Çok geçmeden Hz. Hüseyin (r.a.) dünyaya geldi. Ümmü Fadl (r.anhâ) onu alıp evine götürdü. Doyasıya Hüseyin'i emzirdi. Ona süt annelik yaptı. Onunla ilgilendi. Terbiyesiyle meşgul oldu. Gelişip büyümesine ve güzel yetişmesine gayret etti. Birgün çocuğu alıp Rasûlullah (s.a.) efendimize götürdü. Efendimiz torununu kucağına aldı ve dizine oturttu.

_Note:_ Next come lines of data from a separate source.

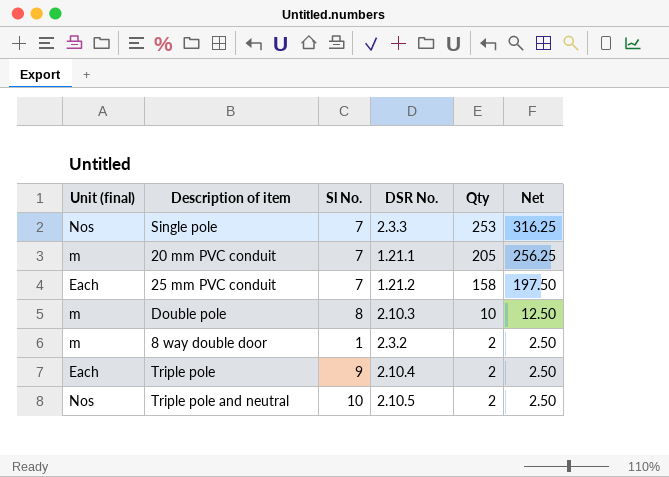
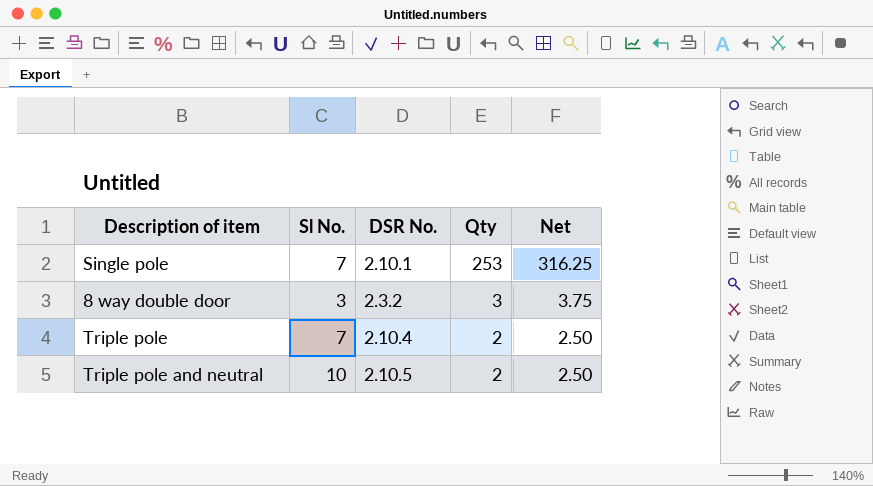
column Unit (final) | position: 1 -> none
row 20 mm PVC conduit: m | 7 | 1.21.1 | 205 | 256.25 -> none
row 25 mm PVC conduit: Each | 7 | 1.21.2 | 158 | 197.50 -> none
row Double pole: m | 8 | 2.10.3 | 10 | 12.50 -> none
Single pole | DSR No.: 2.3.3 -> 2.10.1
8 way double door | Sl No.: 1 -> 3
8 way double door | Qty: 2 -> 3
8 way double door | Net: 2.50 -> 3.75
Triple pole | Sl No.: 9 -> 7

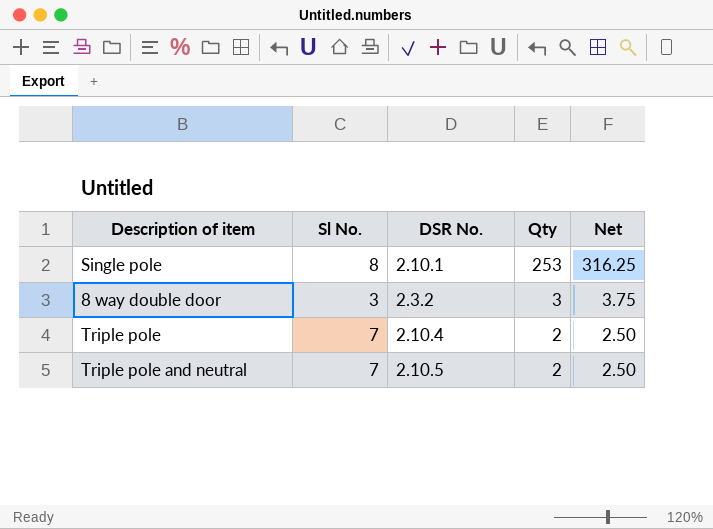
Single pole | Sl No.: 7 -> 8
Triple pole and neutral | Sl No.: 10 -> 7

Yavrusuyla konuşurcasına başını okşayarak onu sevdi ve yanaklarından öptü. Küçük Hüseyin dedeciği Allah Rasûlü Efendimizin kucağını ıslattı. Ümmü Fadl (r.a.) buna çok üzüldü. Biraz sinirli bir vaziyette öfke ile çocuğu tutup Efendimizin kucağından aldı. Çocuk ağlamaya başladı. Rahmet Peygamberi Efendimiz buna dayanamadı ve: "Ey Ümmü Fadl! Allah iyiliğini versin. Sen onu ağlatmakla beni üzdün." buyurdu.



Ümmü Fadl (r.anhâ), İki Cihan Güneşi efendimizin sevgili amcası Hazreti Abbas (r.a.)'tan altı erkek çocuk dünyaya getirmiştir. Bu mesûd evlilikten Fadl, Abdullah, Ubeydullah, Ma'bed, Kusem ve Abdurrahman adında oğulları olmuştur.

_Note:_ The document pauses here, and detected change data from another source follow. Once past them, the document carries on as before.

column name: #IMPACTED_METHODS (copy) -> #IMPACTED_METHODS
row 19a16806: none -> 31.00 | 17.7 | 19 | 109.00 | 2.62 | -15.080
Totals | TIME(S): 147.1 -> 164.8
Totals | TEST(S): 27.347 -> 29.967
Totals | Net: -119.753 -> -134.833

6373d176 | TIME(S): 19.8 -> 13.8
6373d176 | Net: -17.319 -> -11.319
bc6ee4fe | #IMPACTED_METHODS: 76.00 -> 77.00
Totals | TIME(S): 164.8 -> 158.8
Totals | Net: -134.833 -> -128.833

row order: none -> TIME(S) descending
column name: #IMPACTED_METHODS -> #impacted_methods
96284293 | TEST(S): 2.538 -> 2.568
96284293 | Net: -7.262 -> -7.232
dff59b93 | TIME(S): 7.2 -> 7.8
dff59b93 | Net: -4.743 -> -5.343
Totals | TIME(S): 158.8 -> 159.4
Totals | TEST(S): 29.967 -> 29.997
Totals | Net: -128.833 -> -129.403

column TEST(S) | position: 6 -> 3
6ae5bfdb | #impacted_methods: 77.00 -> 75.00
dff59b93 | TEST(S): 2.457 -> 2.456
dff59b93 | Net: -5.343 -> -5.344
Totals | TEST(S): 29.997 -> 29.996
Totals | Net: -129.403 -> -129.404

İslâm'ın nurunu ana karnında alan bu iman erleri hem kendilerine hem de çevrelerine ışık saçmışlardır. Her biri yüksek idealler, hedefler peşinde koşmuş, şahsiyetli, vakûr gençler olmuşlardır. İslâm'ı öğrenme ve öğretme konusunda kendileri birer ilim eri olarak çalışmışlardır. Bilhassa Abdullah İbni Abbas(r.a.) ashâb-ı kiram arasında tefsir ve fıkıh konusunda en üst seviyede müracaat kaynağı olmuştur. İslâm'ı yayma konusunda Kusem (r.a.)'ın orta Asya topraklarına kadar gidişi ve o bölgede şehid oluşu, oraya defnedilmesi ne büyük hedeflere sahip olduklarını göstermektedir. Hayatları bizler için ne büyük dersler ve alınacak ne ibretli örnekler ile doludur...

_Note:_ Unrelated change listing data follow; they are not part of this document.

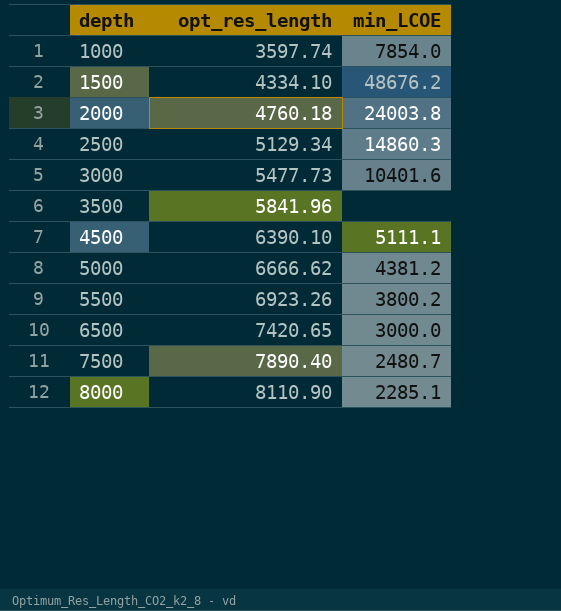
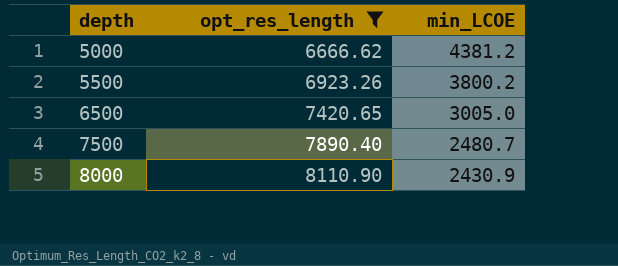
filter: none -> opt_res_length >= 6666.62
6500 | min_LCOE: 3000.0 -> 3005.0
8000 | min_LCOE: 2285.1 -> 2430.9

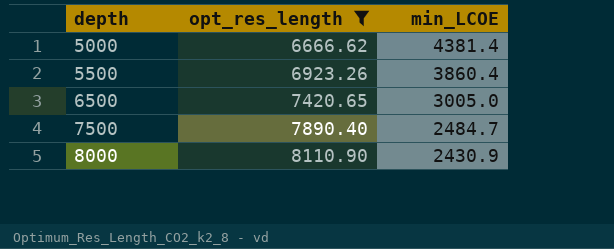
5000 | min_LCOE: 4381.2 -> 4381.4
5500 | min_LCOE: 3800.2 -> 3860.4
7500 | min_LCOE: 2480.7 -> 2484.7

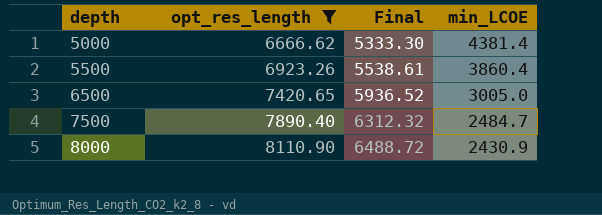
column Final | formula: none -> [opt_res_length] * 0.8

Hz. Osman (r.a.)'ın halifeliği döneminde ahirete göç eden Ümmü Fadl (r.anhâ) böylesine bir şerefe sahipti.
Bir şâir onun hakkında:


"Mâ veledet necîbetün min fahlin
Ammi'n-Nebiyyi'l-Mustafa zi'l-Fazl'ı
Ke sittetin min batni Ümmi'l-Fadl'ı
Ve hâtemi'r-rüsül ve hayrir-rusûl'i"



"Hiç bir asaletli kadın, bir erkekten ümmû Fadl Lübâbe'nin altı çocuğu gibi çocuk doğurmamıştır.
Bu Ümmü Fadl ile kocası ne kadar kıymetli, hürmete lâyık ve şerefli gençlerdir ki, kocası, peygamberlerin sonuncusu ve hayırlısının amcasıdır." diye methetmiştir.
Cenâb-ı Hak'tan şefaatlerini niyaz ederiz. Amin.